--- Records for this task ---
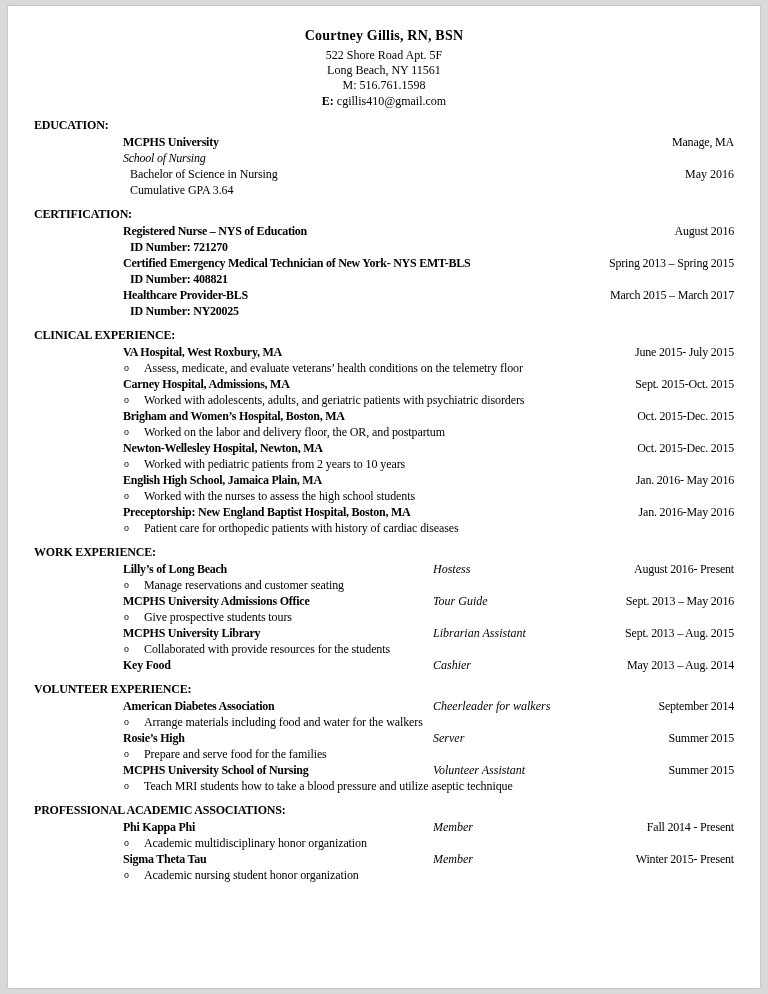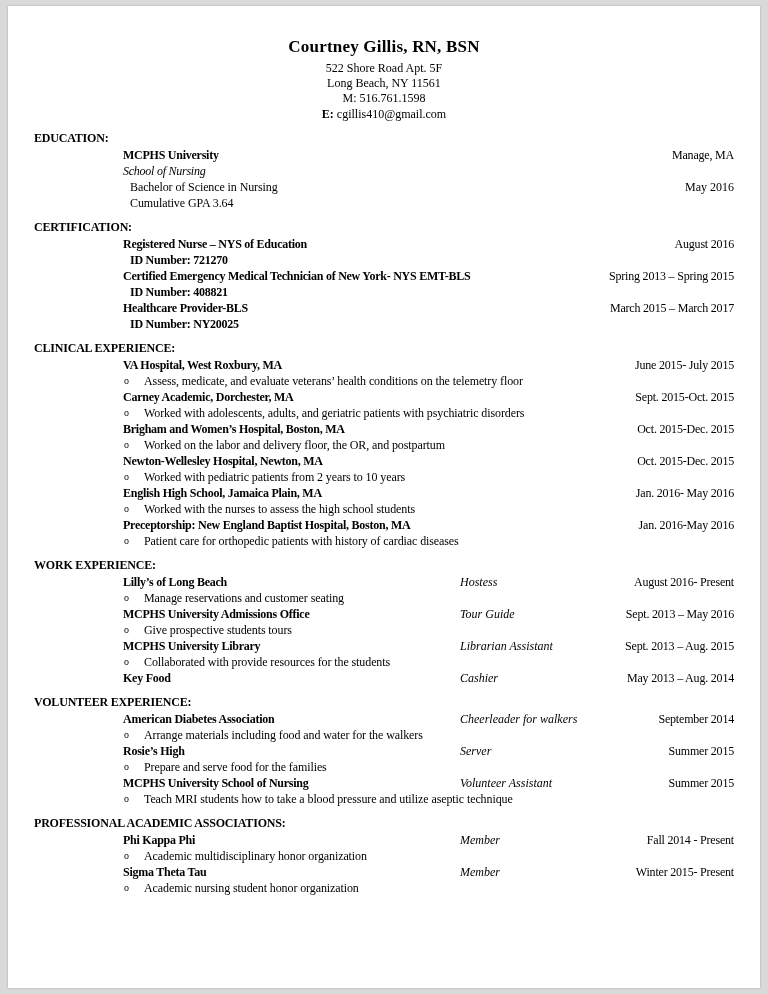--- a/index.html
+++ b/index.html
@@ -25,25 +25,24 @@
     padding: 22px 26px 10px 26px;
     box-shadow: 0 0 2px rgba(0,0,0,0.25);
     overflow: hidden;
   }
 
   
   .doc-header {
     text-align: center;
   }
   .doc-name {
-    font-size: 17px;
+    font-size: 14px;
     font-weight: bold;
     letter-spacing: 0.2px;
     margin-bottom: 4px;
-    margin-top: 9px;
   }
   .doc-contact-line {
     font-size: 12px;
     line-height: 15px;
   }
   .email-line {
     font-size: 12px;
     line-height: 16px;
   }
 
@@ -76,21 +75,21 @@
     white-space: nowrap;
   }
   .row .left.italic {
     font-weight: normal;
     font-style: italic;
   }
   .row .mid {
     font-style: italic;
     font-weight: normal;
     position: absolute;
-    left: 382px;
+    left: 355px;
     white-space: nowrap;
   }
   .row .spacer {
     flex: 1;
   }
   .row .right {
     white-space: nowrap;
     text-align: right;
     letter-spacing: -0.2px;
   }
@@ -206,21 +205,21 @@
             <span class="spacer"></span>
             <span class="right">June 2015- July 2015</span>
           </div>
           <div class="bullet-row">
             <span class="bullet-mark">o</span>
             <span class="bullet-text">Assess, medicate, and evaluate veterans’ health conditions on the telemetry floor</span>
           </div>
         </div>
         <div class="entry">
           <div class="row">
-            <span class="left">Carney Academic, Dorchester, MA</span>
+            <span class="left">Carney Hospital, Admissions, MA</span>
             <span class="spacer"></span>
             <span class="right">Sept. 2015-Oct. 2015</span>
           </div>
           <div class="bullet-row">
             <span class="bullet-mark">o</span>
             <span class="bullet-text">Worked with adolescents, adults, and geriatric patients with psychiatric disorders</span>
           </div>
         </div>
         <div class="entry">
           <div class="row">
---
__The task__
Reproduce all lines from the records above that include the word "Carney".

__Problem solution__
-            <span class="left">Carney Academic, Dorchester, MA</span>
+            <span class="left">Carney Hospital, Admissions, MA</span>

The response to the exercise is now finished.